Japanese Woman Painting a Fan (recto)
1872
From the collection of Cleveland Museum of Art
1872
From the collection of Cleveland Museum of Art
Japanese Woman Painting a Fan (recto) is a 1872 by James McNeill Whistler, a Impressionism work, held at Cleveland Museum of Art.
A woman in a kimono sits on the floor, brush in hand, painting a fan. Soft light falls on her face and the paper spread before her. Whistler made this to fix a problem: a London museum’s wall of famous artists showed only men. His two designs—this one and a woman spinning thread—were meant to add women to the story. The fan she paints feels almost alive, as if you could pick it up. To see how light shapes quiet moments like this, look up *chiaroscuro*.

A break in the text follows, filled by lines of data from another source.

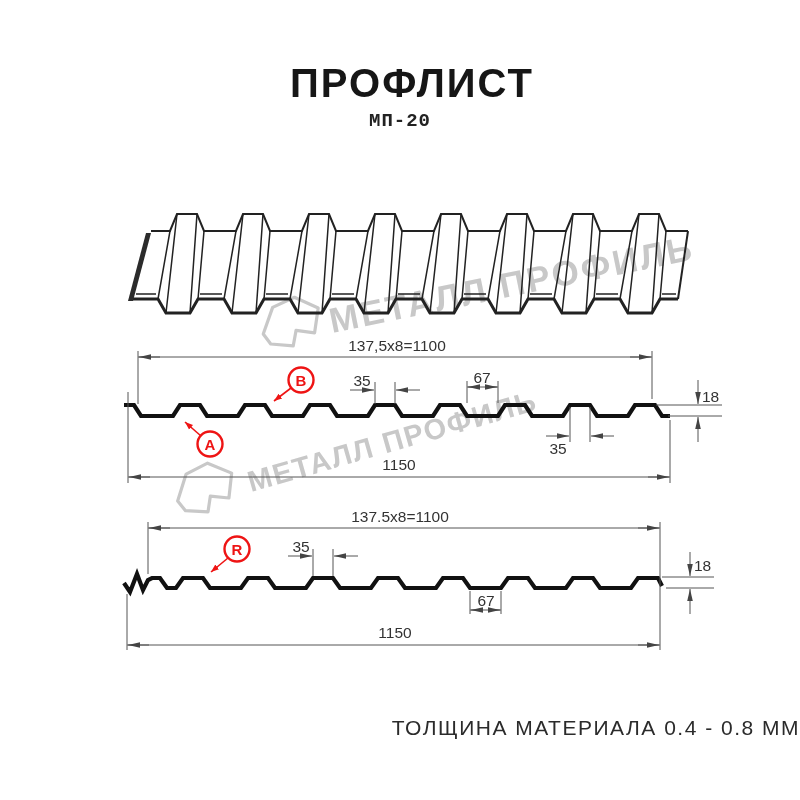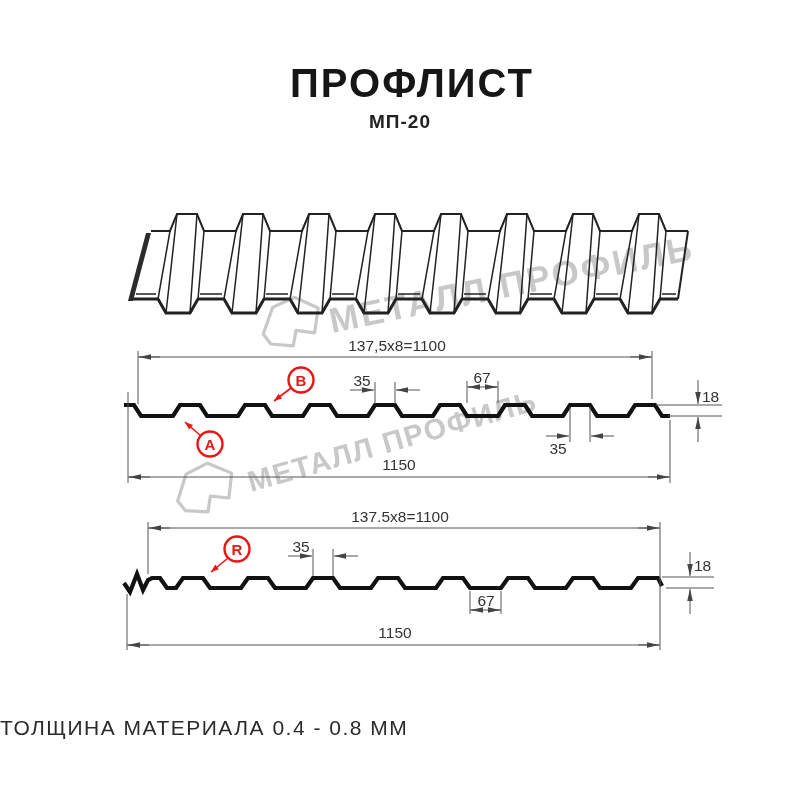--- a/index.html
+++ b/index.html
@@ -8,7 +8,7 @@
   .title{position:absolute;top:63px;left:0;width:100%;text-align:center;
          font-size:40px;font-weight:700;letter-spacing:2px;color:#161616;line-height:1;padding-left:12px;}
   .subtitle{position:absolute;top:112px;left:0;width:100%;text-align:center;
-            font-size:19px;font-weight:600;letter-spacing:1px;color:#222;line-height:1;}
+            font-size:19px;font-weight:600;letter-spacing:1px;color:#222;line-height:1;font-family:Liberation Mono, monospace;}
   .footer{position:absolute;top:717px;left:0;width:100%;text-align:left;
           font-size:21px;font-weight:500;letter-spacing:1.5px;color:#2b2b2b;line-height:1;}
   svg{position:absolute;left:0;top:0;}

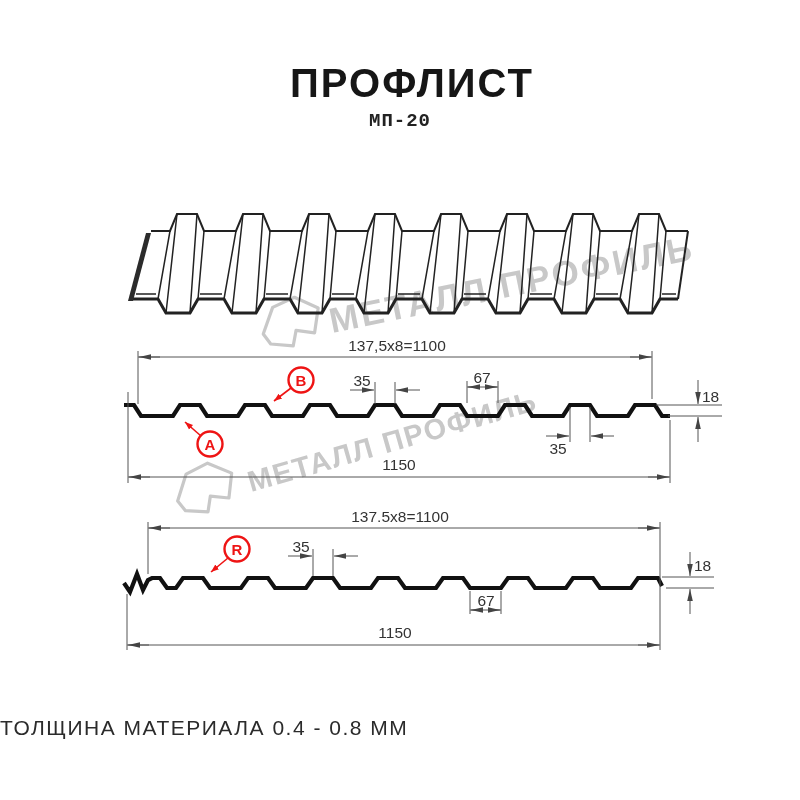--- a/index.html
+++ b/index.html
@@ -9,7 +9,7 @@
          font-size:40px;font-weight:700;letter-spacing:2px;color:#161616;line-height:1;padding-left:12px;}
   .subtitle{position:absolute;top:112px;left:0;width:100%;text-align:center;
             font-size:19px;font-weight:600;letter-spacing:1px;color:#222;line-height:1;font-family:Liberation Mono, monospace;}
-  .footer{position:absolute;top:717px;left:0;width:100%;text-align:left;
+  .footer{position:absolute;top:717px;left:0;width:100%;text-align:right;
           font-size:21px;font-weight:500;letter-spacing:1.5px;color:#2b2b2b;line-height:1;}
   svg{position:absolute;left:0;top:0;}
   .dimtxt{font-size:15.5px;fill:#333;font-family:"Liberation Sans",sans-serif;}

In 1872 Whistler was commissioned to contribute two designs to complete the decorative scheme of 35 monumental portrait mosaics installed in the south court of the South Kensington Museum in London (now the Victoria and Albert Museum). A celebration of the arts, the mosaics represented male artists throughout history; Whistler’s two designs attempted to correct the gender imbalance. His subjects were a woman at a spindle and a Japanese woman painting a fan. Here, a brush is poised in the figure’s right hand—notice the sharp diagonal line above the orange butterfly—as she pauses to contemplate…
Read the full account in the museum source.
James Abbott McNeill Whistler was an American painter in oils and watercolor, and printmaker, active during the American Gilded Age and based primarily in the United Kingdom.